Posted by: rebecca | June 29, 2008 at 19:12
I have blogger burnout a bit too, but just took a week break. I know I would miss it a lot if I quit. As I always told my kids,"Don't do anything rash that you'll regret later. Take some time to think about it. Take a break from the activity" That is sad about the downtown; ours is getting a new hotel too, but not in the middle of the antiques district. (which is deader than a doornail and needs some revitalization)
Posted by: Margaret | June 30, 2008 at 12:45
I think that blogging, like anything else, undergoes high tides and low ones. I'm having trouble blogging lately, too. (Actually I'm having trouble with interacting online at all.) No need to give up. Just take a break until you find your "voice" again. We'll still be here.
**hug**
Posted by: Beanie | June 30, 2008 at 22:43
It seems like a lot of people are sort of feeling blog mehness these days. I am in a down cycle too, but every once in a while I still have something that I really want to write about, illustrate, and, yes, get comments on, and then I'm glad I kept going. I hope you do too.

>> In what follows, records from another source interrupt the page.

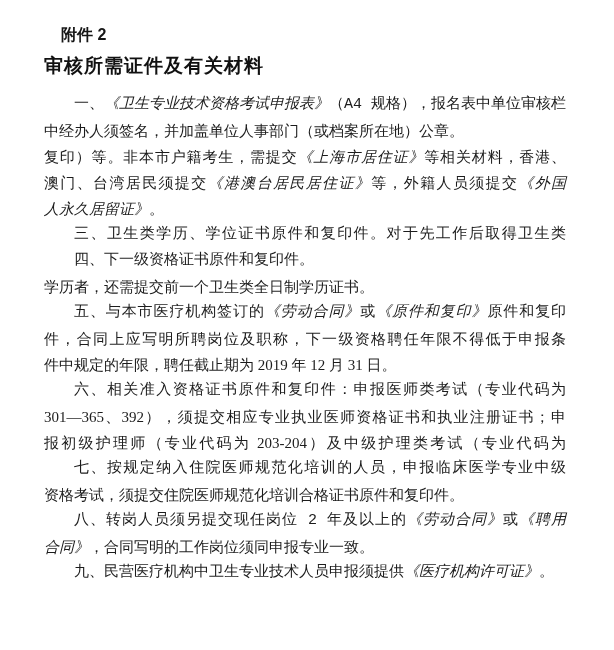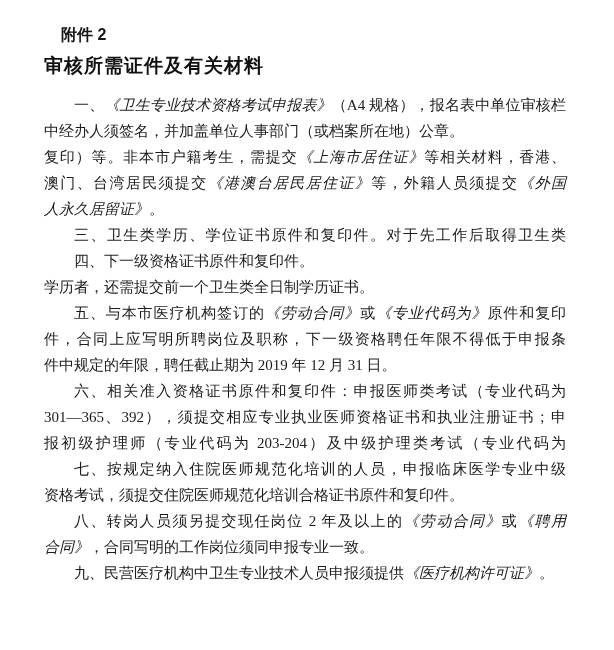--- a/index.html
+++ b/index.html
@@ -45,20 +45,21 @@
   .line {
     font-size: 15px;
     line-height: 26px;
     white-space: nowrap;
     text-align: justify;
     text-align-last: justify;
     color: #1c1c1c;
   }
   .line.indent {
     padding-left: 2em;
+    font-family: Liberation Mono, monospace;
   }
   .line.para-end {
     text-align-last: left;
   }
   .book-title {
     font-style: italic;
   }
 </style>
 </head>
 <body>
@@ -68,21 +69,21 @@
   <div class="doc-title">审核所需证件及有关材料</div>
   <div class="doc-body">
       <div class="line indent">一、<em class="book-title">《卫生专业技术资格考试申报表》</em>（A4 规格），报名表中单位审核栏</div>
       <div class="line para-end">中经办人须签名，并加盖单位人事部门（或档案所在地）公章。</div>
       <div class="line">复印）等。非本市户籍考生，需提交<em class="book-title">《上海市居住证》</em>等相关材料，香港、</div>
       <div class="line">澳门、台湾居民须提交<em class="book-title">《港澳台居民居住证》</em>等，外籍人员须提交<em class="book-title">《外国</em></div>
       <div class="line para-end"><em class="book-title">人永久居留证》</em>。</div>
       <div class="line indent">三、卫生类学历、学位证书原件和复印件。对于先工作后取得卫生类</div>
       <div class="line indent para-end">四、下一级资格证书原件和复印件。</div>
       <div class="line para-end">学历者，还需提交前一个卫生类全日制学历证书。</div>
-      <div class="line indent">五、与本市医疗机构签订的<em class="book-title">《劳动合同》</em>或<em class="book-title">《专业代码为》</em>原件和复印</div>
+      <div class="line indent">五、与本市医疗机构签订的<em class="book-title">《劳动合同》</em>或<em class="book-title">《原件和复印》</em>原件和复印</div>
       <div class="line">件，合同上应写明所聘岗位及职称，下一级资格聘任年限不得低于申报条</div>
       <div class="line para-end">件中规定的年限，聘任截止期为 2019 年 12 月 31 日。</div>
       <div class="line indent">六、相关准入资格证书原件和复印件：申报医师类考试（专业代码为</div>
       <div class="line">301—365、392），须提交相应专业执业医师资格证书和执业注册证书；申</div>
       <div class="line">报初级护理师（专业代码为 203-204）及中级护理类考试（专业代码为</div>
       <div class="line indent">七、按规定纳入住院医师规范化培训的人员，申报临床医学专业中级</div>
       <div class="line para-end">资格考试，须提交住院医师规范化培训合格证书原件和复印件。</div>
       <div class="line indent">八、转岗人员须另提交现任岗位 2 年及以上的<em class="book-title">《劳动合同》</em>或<em class="book-title">《聘用</em></div>
       <div class="line para-end"><em class="book-title">合同》</em>，合同写明的工作岗位须同申报专业一致。</div>
       <div class="line indent para-end">九、民营医疗机构中卫生专业技术人员申报须提供<em class="book-title">《医疗机构许可证》</em>。</div>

Posted by: Joolie | June 30, 2008 at 23:37
I share your blah feeling. Lately it has taken more of an effort to make the blogging monster appear.
Posted by: Jack | July 02, 2008 at 03:03
I attribute it to the season. Enjoy your summer, check in when you want to--it's all good. I'm glad your Paris blog-connections have seemed re-energizing.
Posted by: Kathryn | July 03, 2008 at 16:19
im right there with you. i dropped off the blogosphere a while back and i just cant seem to get any motivation to return. i dont really know what that is. other things just took priority i suppose. maybe you just need a blogging vacation (or staycation).